Certainly, botanical gardens and arboreta already implement policies intended to prevent the described or similar cases of the appearance and spreading of alien species. Ukrainian organisations are not an exception. For example, "A Code of Conduct on Invasive Alien Species for Botanical Gardens and Arboretums of Ukraine" was published 9 years ago (Burda et al. 2014). The Code outlines the main policy principles on the management of invasive alien species in botanical gardens and arboreta of Ukraine: awareness, sharing information, prevention of new invasions, control measures, outreach information and forward planning. However, these recommendations do not often work in practice, for many reasons, the main ones being: the Russian invasion since 2014 in Ukraine which significantly changed priorities in the country, including for botanical gardens and arboreta, and became the principal reason for the deep economic crisis; as well, the low responsibility of some employees and their misunderstanding of the problem of plant invasion.
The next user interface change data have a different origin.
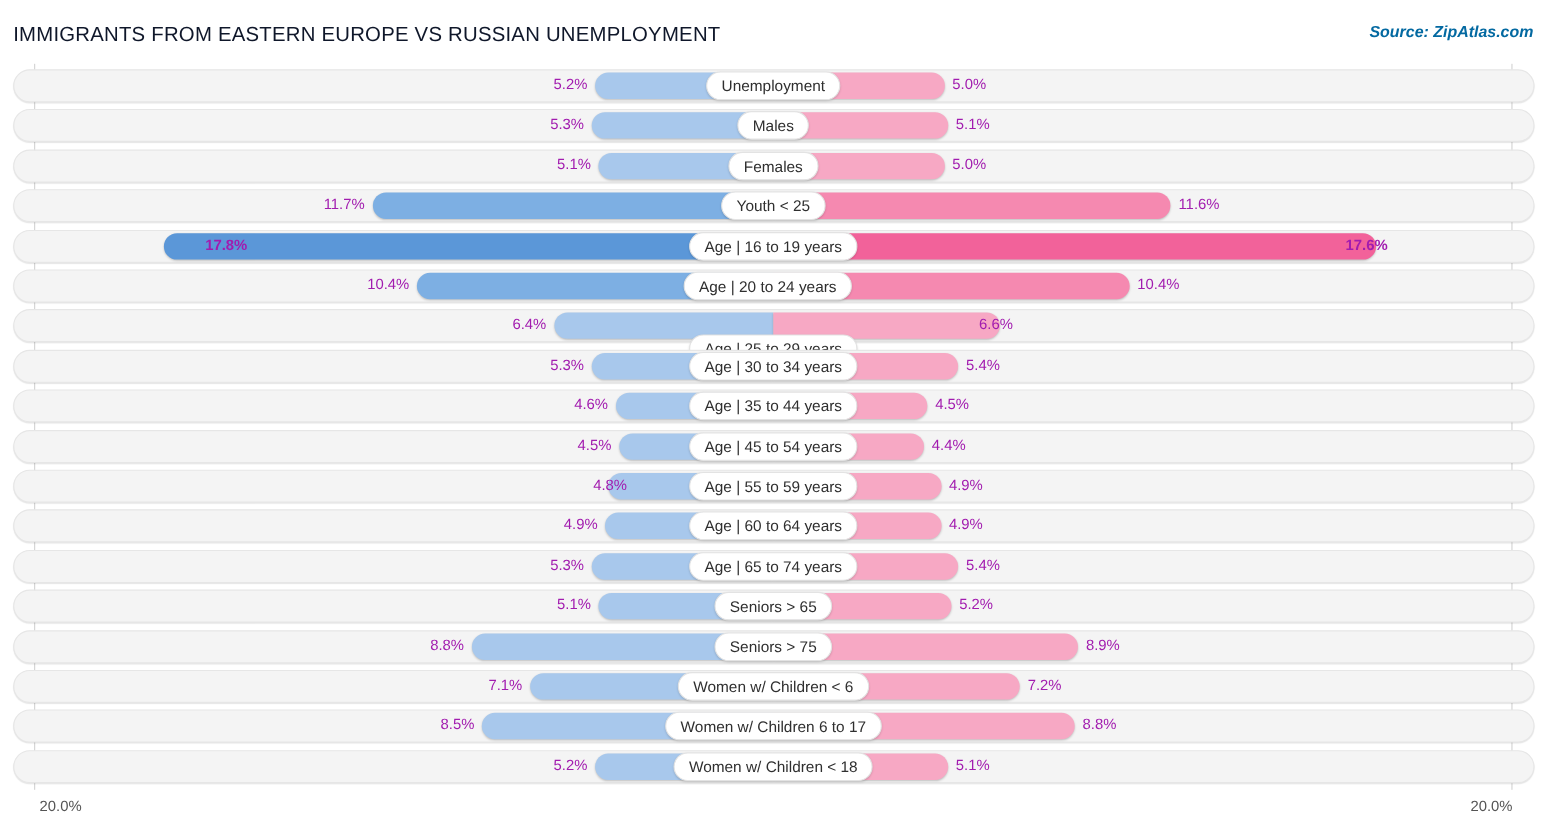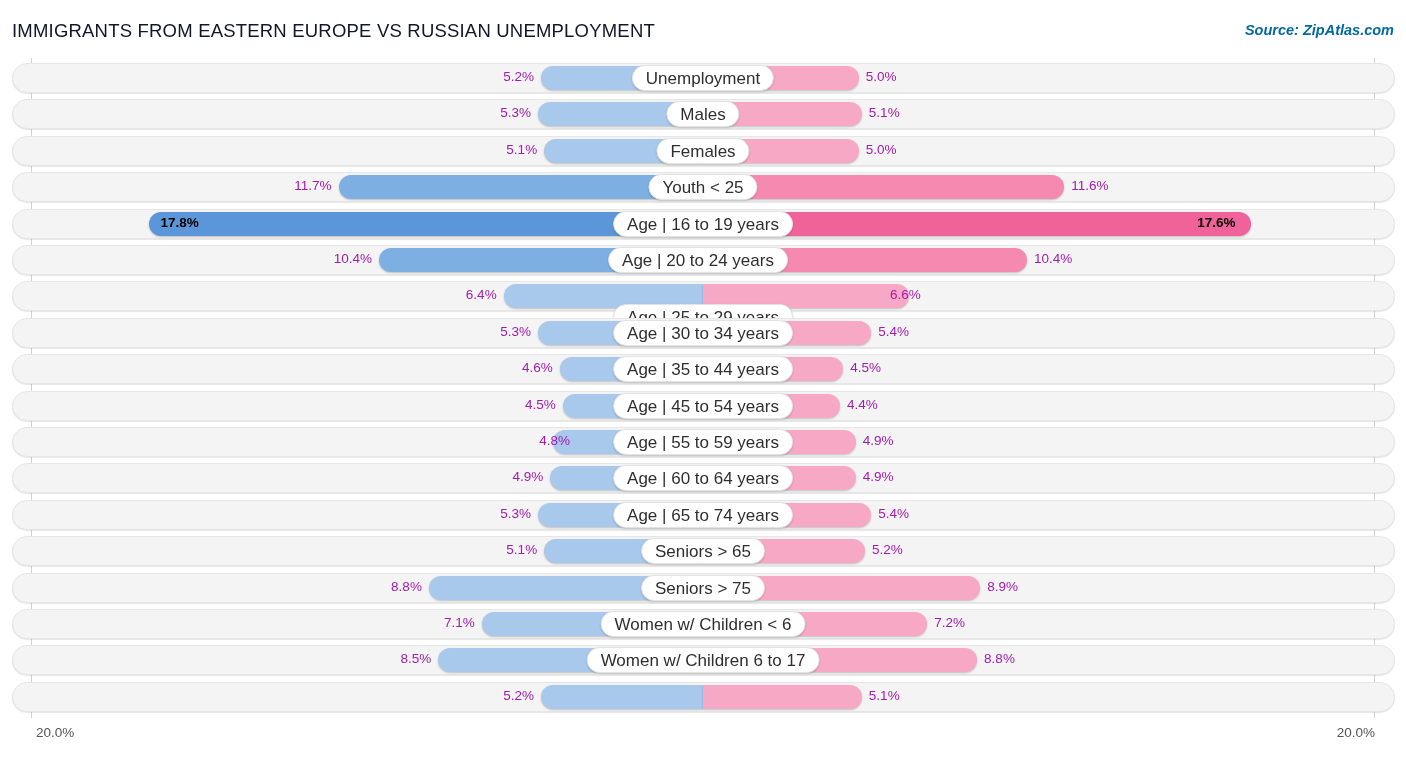"Unemployment" .pill { font-size: 17px -> 14px }
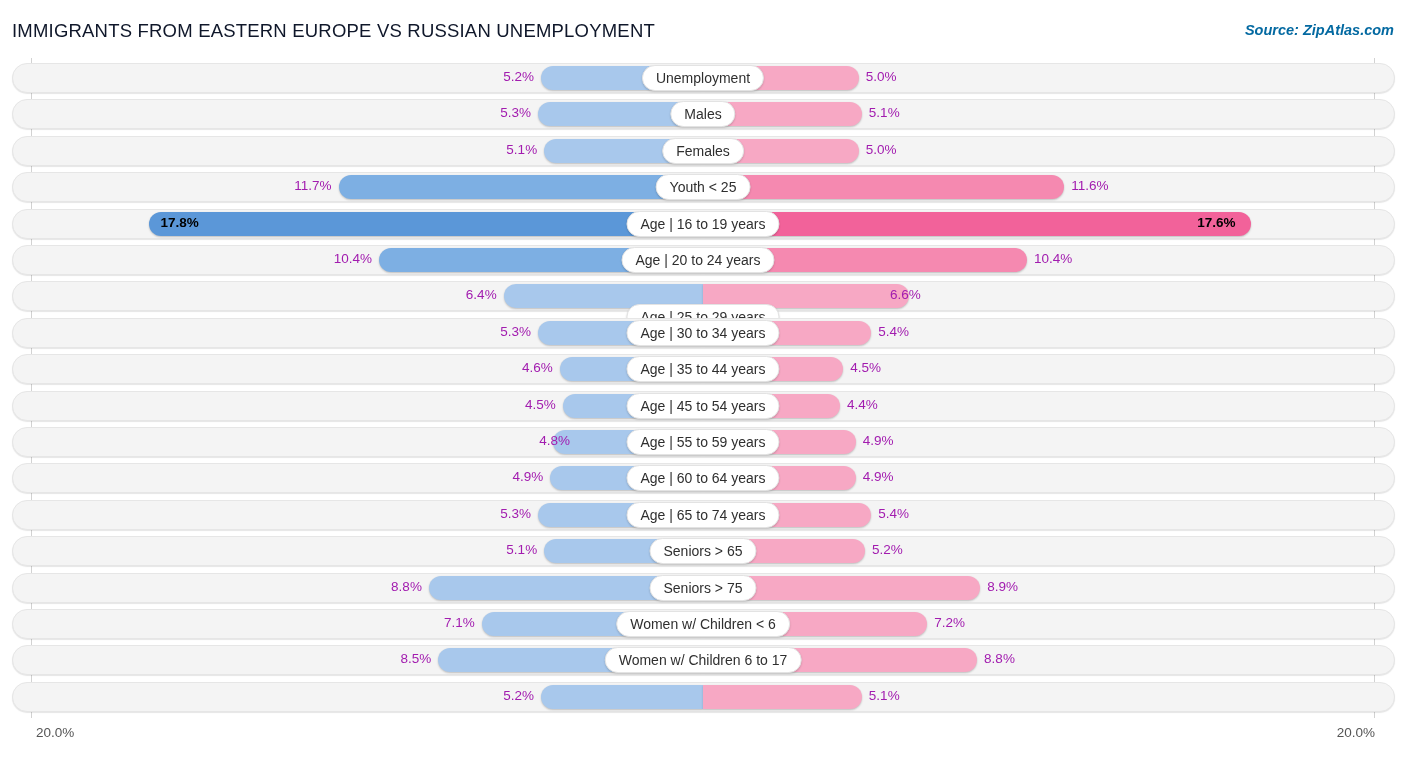"17.8%" .val.inside { color: #000000 -> #a21caf; margin-left: none -> 26px }
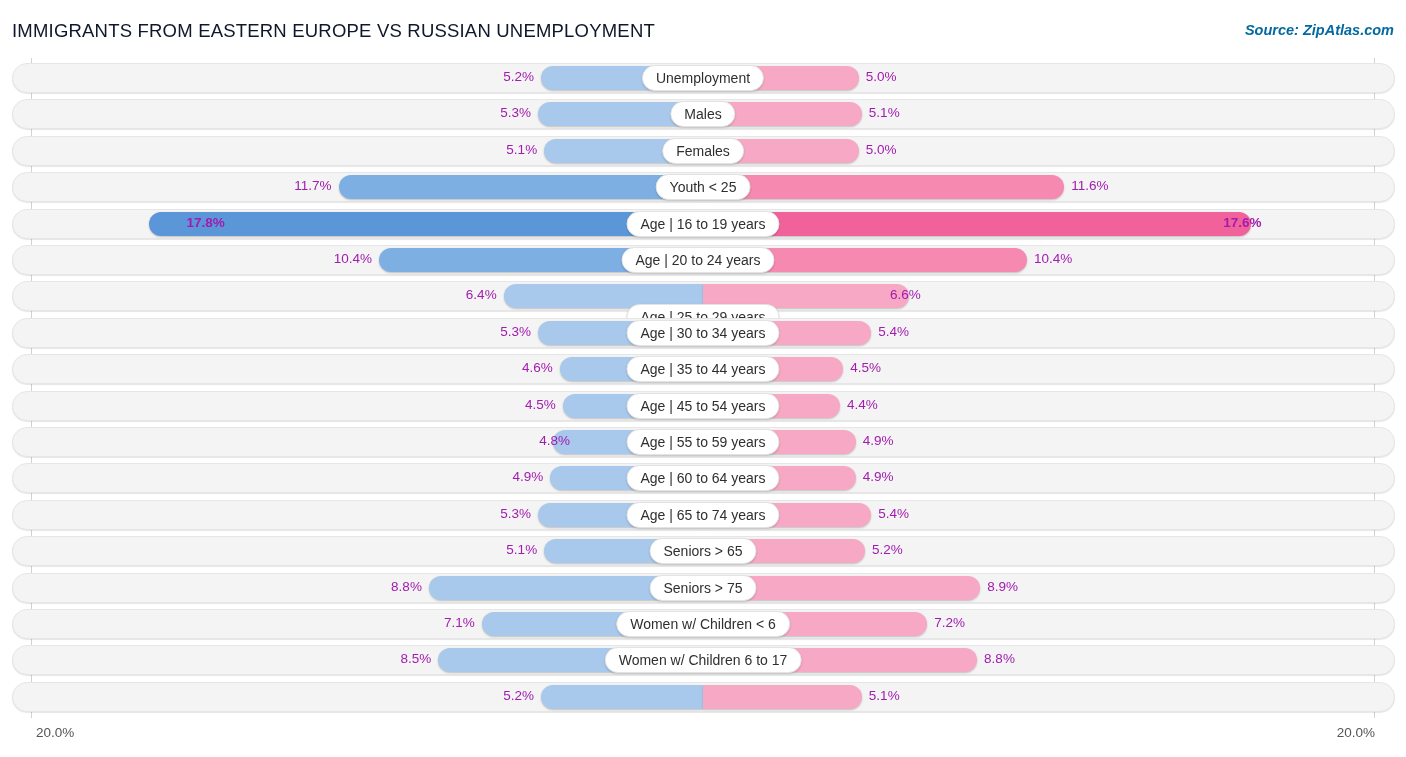"Women w/ Children < 18" div.pill { html: none -> <div>Women w/ Children &lt; 18</div> }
Moreover, nowadays Ukraine does not have a relevant legislative framework which allows control of alien species, combating of invasive species and prevention of spread. However, it is necessary to continue this work, especially using international experience and offers, for example, to create a common informational system among botanical gardens and arboreta the same way it was done in the USA (Culley et al. 2022). Ideally, such a system functions not only within one country, but becomes a European working network for informational exchange about invasive species.

Conclusions

This study contains information about the history of the appearance of V. cardiocarpa in the territory of the O.V. Fomin Botanical Garden of the National Taras Shevchenko University of Kyiv, and its dynamic of colonisation of new areas in Ukraine from 1983 to the present. Moreover, a new location of this species was reported in the Russian Federation that significantly changed the image of the V. cardiocarpa distribution in Eastern Europe. The obtained data is a basis for identification of V. cardiocarpa as a new invasive species, at least, in the flora of Ukraine.

Also, we discussed important questions about methods of combating the V. cardiocarpa invasion, as well as offering some approaches to prevent similar cases of arrival of new alien species through collections of botanical gardens and arboreta in the future.